◆ Work request
In the data that follows, how many lines contain the word "left"? Give only that number.

(Data shown)

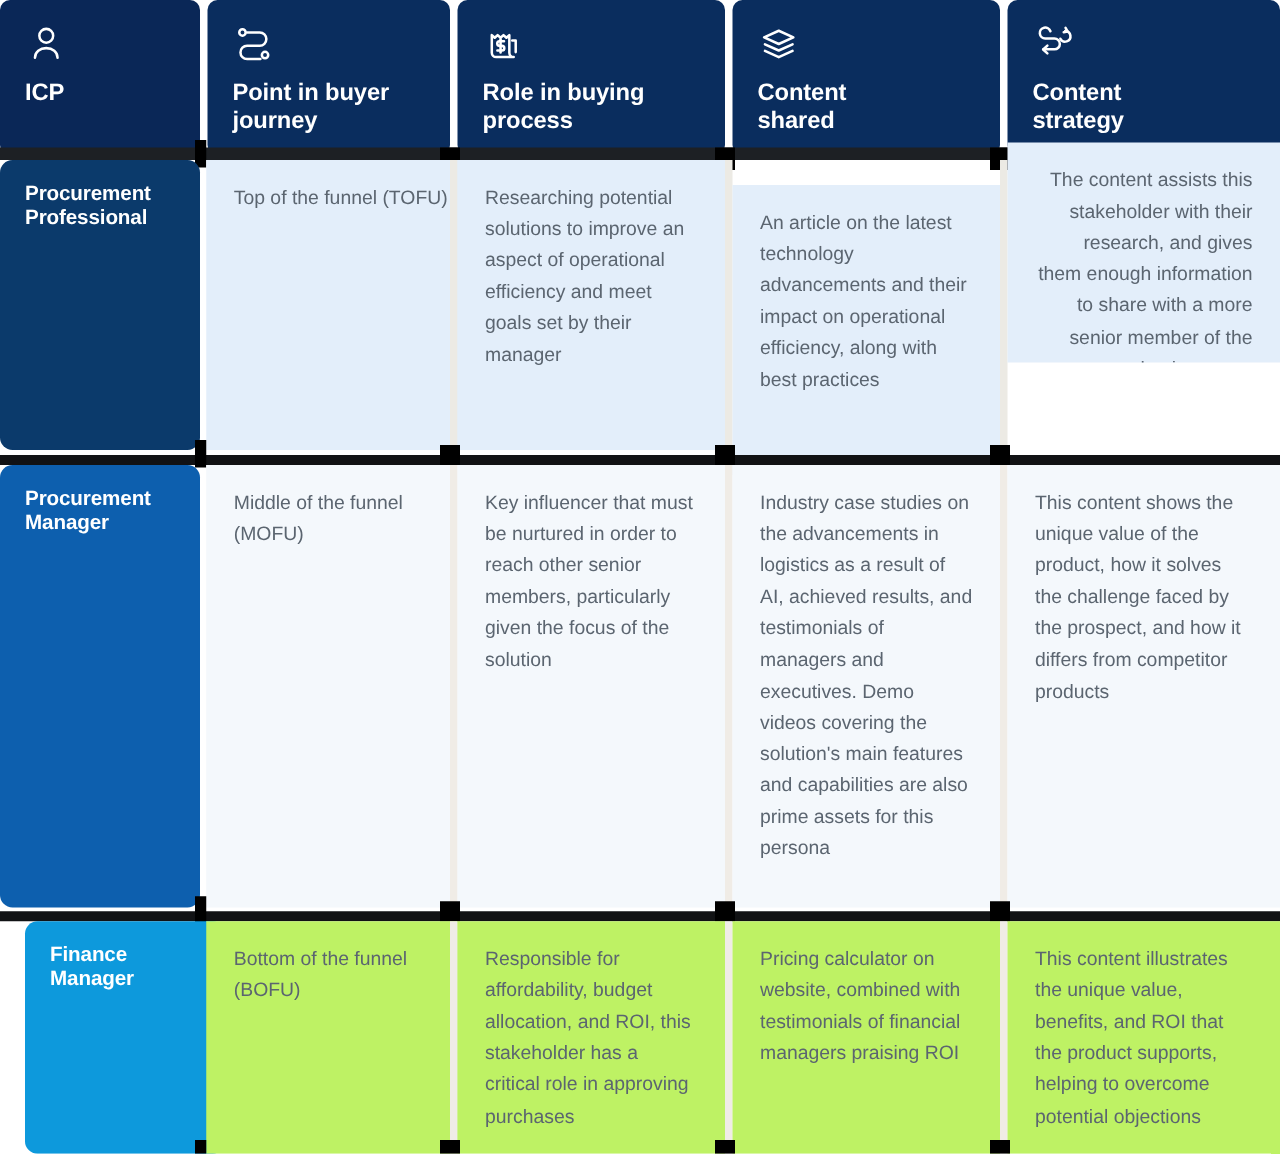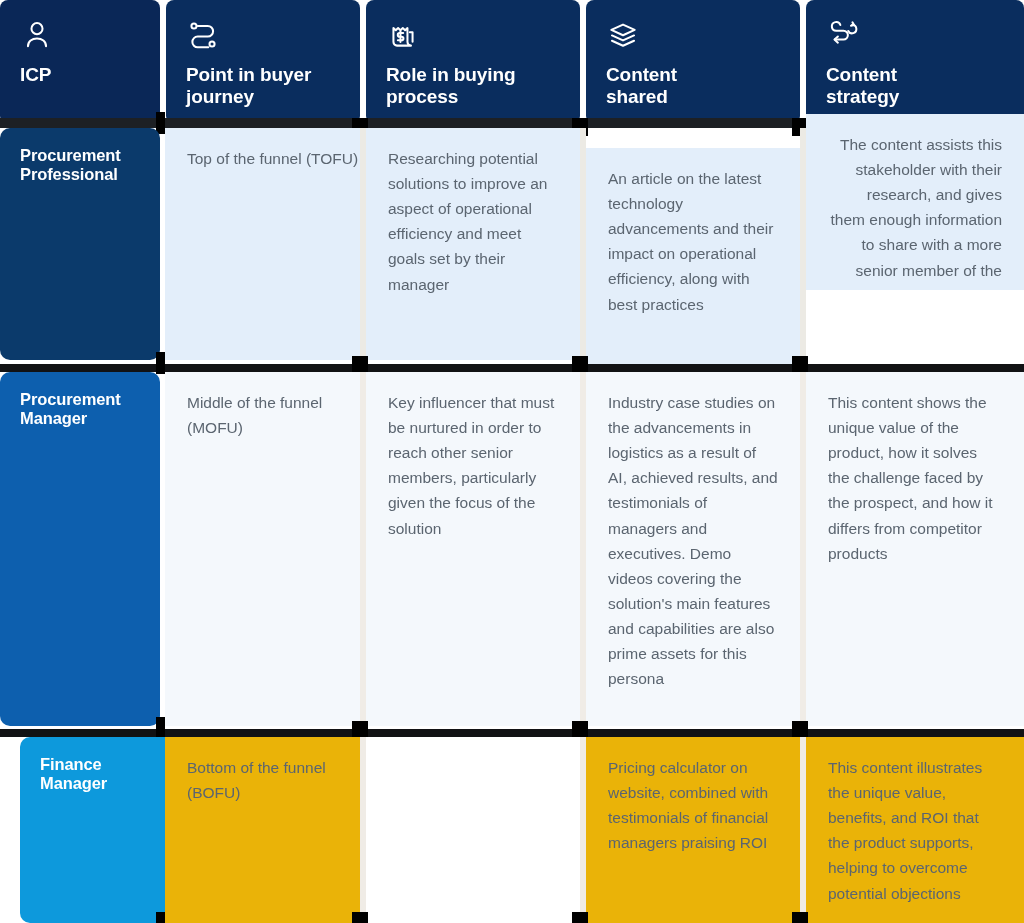--- a/index.html
+++ b/index.html
@@ -79,7 +79,7 @@
   
   .tint-r1 { background: #e3eefa; }
   .tint-r2 { background: #f4f8fc; }
-  .tint-r3 { background: #eab308; }
+  .tint-r3 { background: #bef264; }
 
   
   .vdiv {

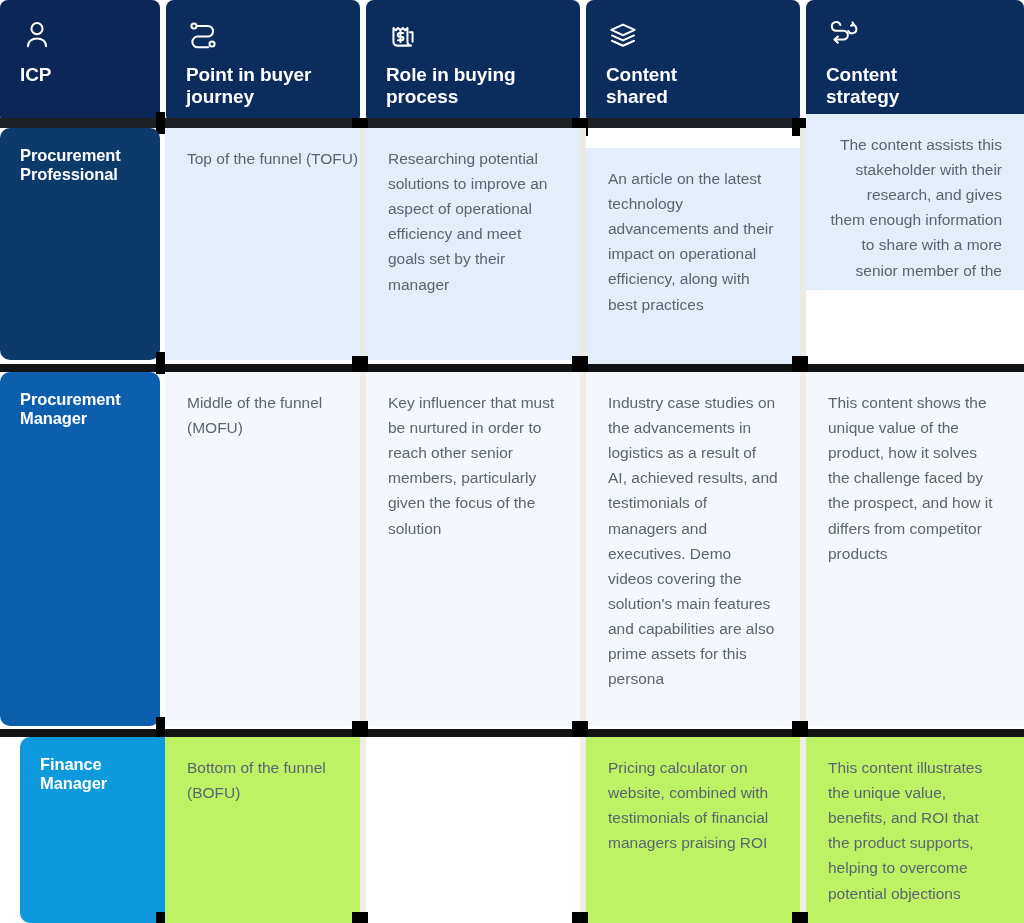--- a/index.html
+++ b/index.html
@@ -254,6 +254,9 @@
   </div>
   <div class="vdiv" style="left:360px; top:737px; height:186px;"></div>
 
+  <div class="cell body-cell tint-r3" style="left:366px; top:737px; width:214px; height:186px;">
+    <div class="btxt">Responsible for affordability, budget allocation, and ROI, this stakeholder has a critical role in approving purchases</div>
+  </div>
   <div class="vdiv" style="left:580px; top:737px; height:186px;"></div>
 
   <div class="cell body-cell tint-r3" style="left:586px; top:737px; width:214px; height:186px;">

(End Data shown)

◆ Task answer
4